Em declarações aos jornalistas ao final da manhã desta sexta-feira, no Parlamento, o líder socialista disse que não há nada que o leve a pensar, perante o discurso do executivo, que não voltem a acontecer operações semelhantes. Os restantes partidos da esquerda parlamentar exigem que o executivo da AD, e em especial a ministra da Administração Interna, devem dar explicações, ao passo que o Chega defende a realização deste tipo de operações.

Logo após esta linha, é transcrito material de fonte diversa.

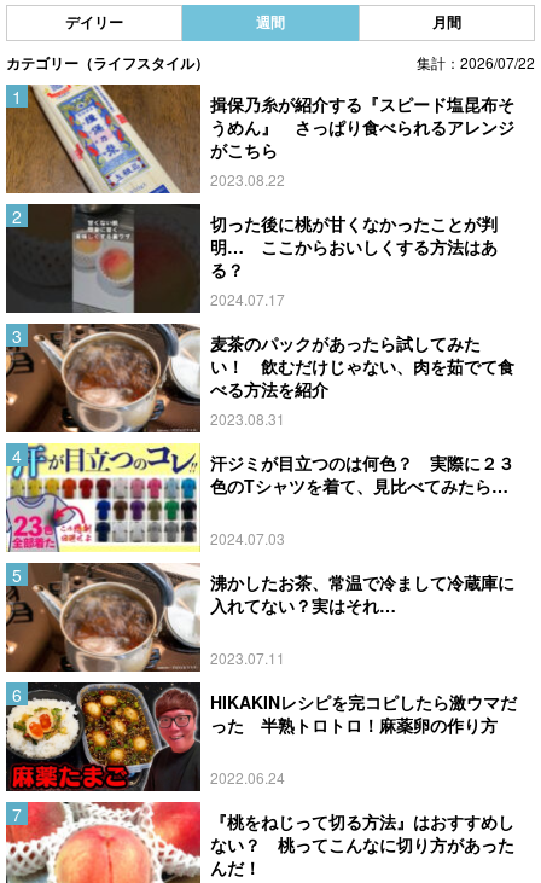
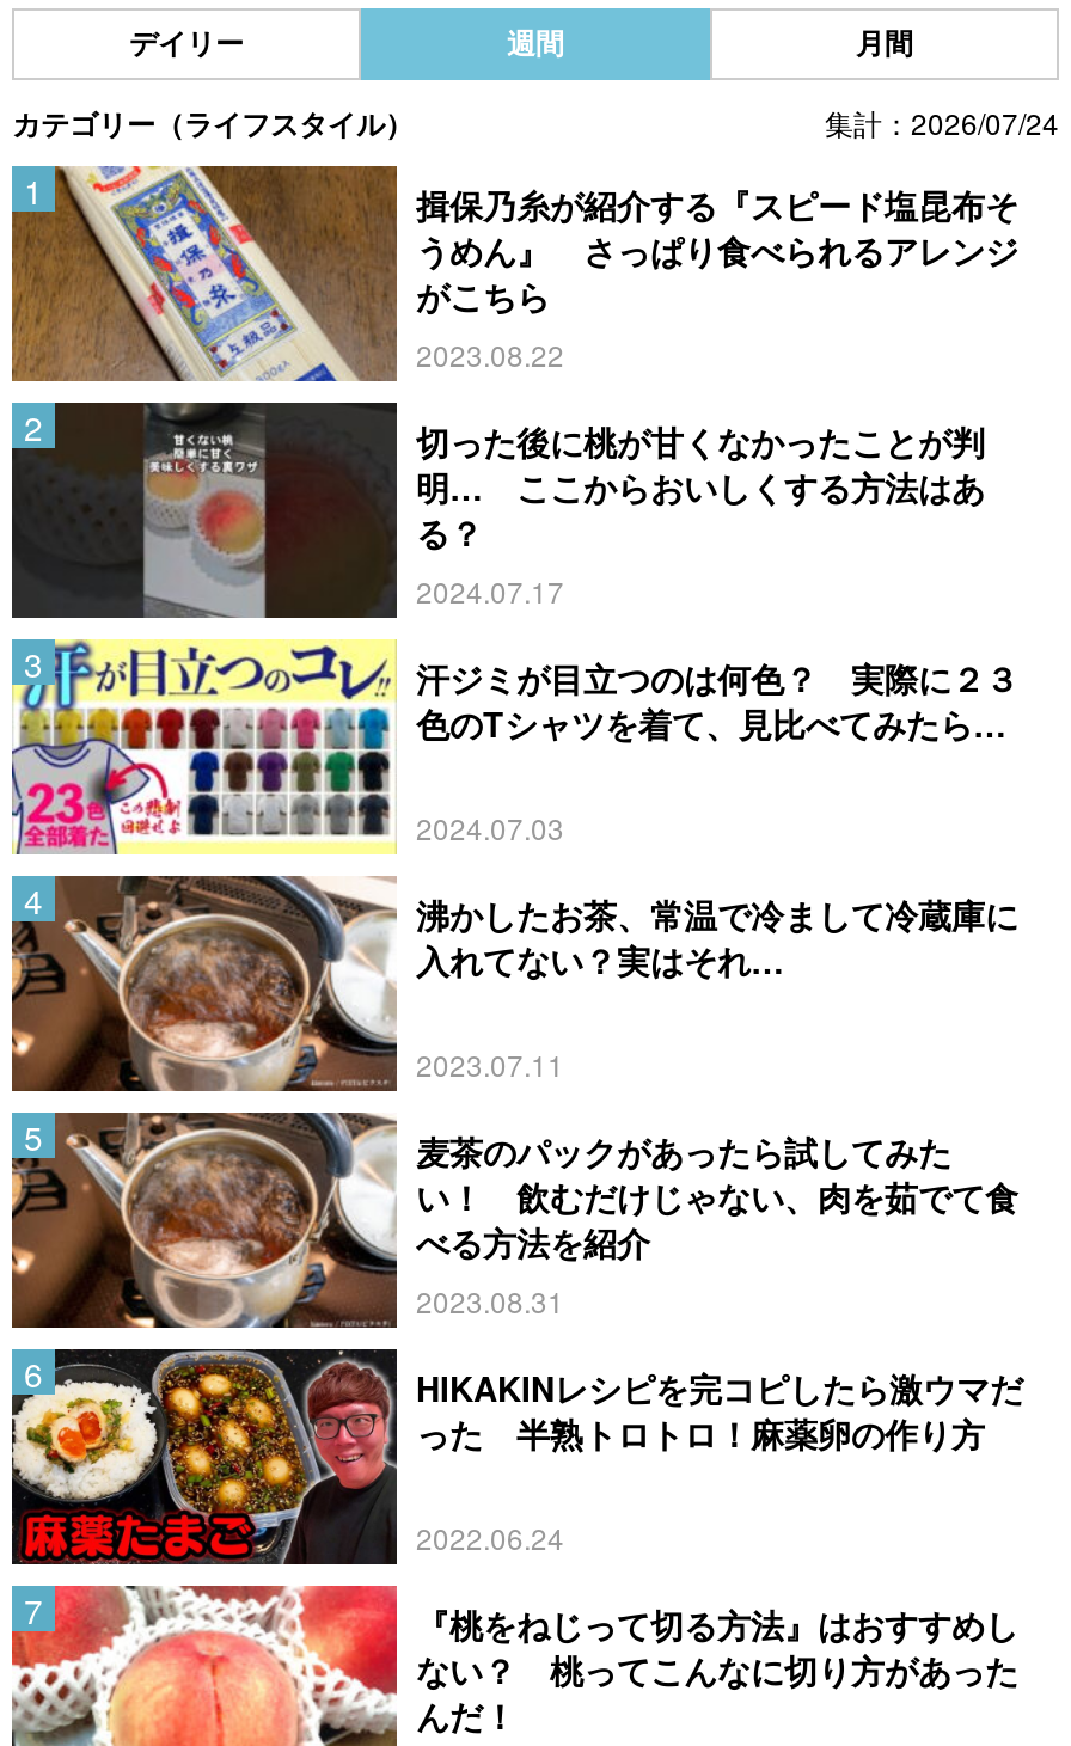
[417,52,535,73] 集計：2026/07/22 -> [825,102,1059,143] 集計：2026/07/24
moved [5,323,514,434] -> [12,1110,1018,1330]: [image] | 麦茶のパックがあったら試してみた | い！ 飲むだけじゃない、肉を茹でて食 | べる方法を紹介 | 2023.08.31
moved [0,442,514,668] -> [0,637,1018,1084]: [image] | 汗ジミが目立つのは何色？ 実際に２３ | 色のTシャツを着て、見比べてみたら… | 2024.07.03 | 沸かしたお茶、常温で冷まして冷蔵庫に | 入れてない？実はそれ… | 2023.07.11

"As acções preventivas estão previstas na Lei de Segurança Interna, mas elas têm de cumprir um conjunto de condições, desde logo de proporcionalidade. Nós temos fundadas razões para ter dúvidas sobre a legalidade daquela operação. E é por isso que é muito importante que o Governo e que a Direcção Nacional [da PSP] expliquem quais foram os fundamentos para aquela operação", afirmou Pedro Nuno Santos, em declarações transmitidas pela RTP3, considerando que "há um limite que foi ultrapassado".

O líder socialista retomou depois a acusação de que o executivo liderado por Luís Montenegro age com base em percepções: "Nós temos um Governo que só governa para as percepções. Só que o que os portugueses precisam é de um Governo que resolva os problemas reais, não os problemas imaginários. E, portanto, sim, o Governo tem instrumentalizado as forças de segurança e o tema da segurança, pelo qual não faz nada de verdadeiramente efectivo."

O secretário-geral do PS sugeriu algumas medidas: videovigilância, policiamento de proximidade, iluminação pública e cuidar do espaço público. "O que não acontece em algumas zonas de Lisboa", criticou o socialista, acrescentando às críticas a gestão municipal do social-democrata Carlos Moedas.

Com acções como as desta quinta-feira, "a mensagem que está a passar aos portugueses e às nossas crianças é a de que elas devem temer quem tem uma cor diferente e quem tem uma origem diferente e isso é inaceitável num país que queremos que seja humano", criticou Pedro Nuno Santos.

"Temos a obrigação de respeitar quem vive e quem trabalha em Portugal, sem nos terem de confrontar com o espectáculo degradante, deprimente, com que nos confrontaram", insistiu, acusando de seguida o Governo de "alimentar um clima de divisão, um clima de ódio e a cultura de uns contra os outros".

BE e PCP falam em "instrumentalização" da PSP

Mariana Mortágua, líder do BE, anunciou que o partido vai chamar ao Parlamento a ministra da Administração Interna, Margarida Blasco, e o director da PSP, Luís Carrilho. Em linha com as declarações de Pedro Nuno Santos, Mortágua quer que seja explicada a operação desta quinta-feira, “injustificada e inédita na democracia portuguesa”, imputando responsabilidades ao primeiro-ministro, Luís Montenegro.

A líder do Bloco acusou o Governo de ter definido a população migrante que vive na zona do Martim Moniz como “um alvo particular”. “Tenhamos isto claro: um Governo que mobiliza politicamente forças de segurança para atacar indiscriminadamente um alvo como a população migrante é um governo perigoso”, criticou.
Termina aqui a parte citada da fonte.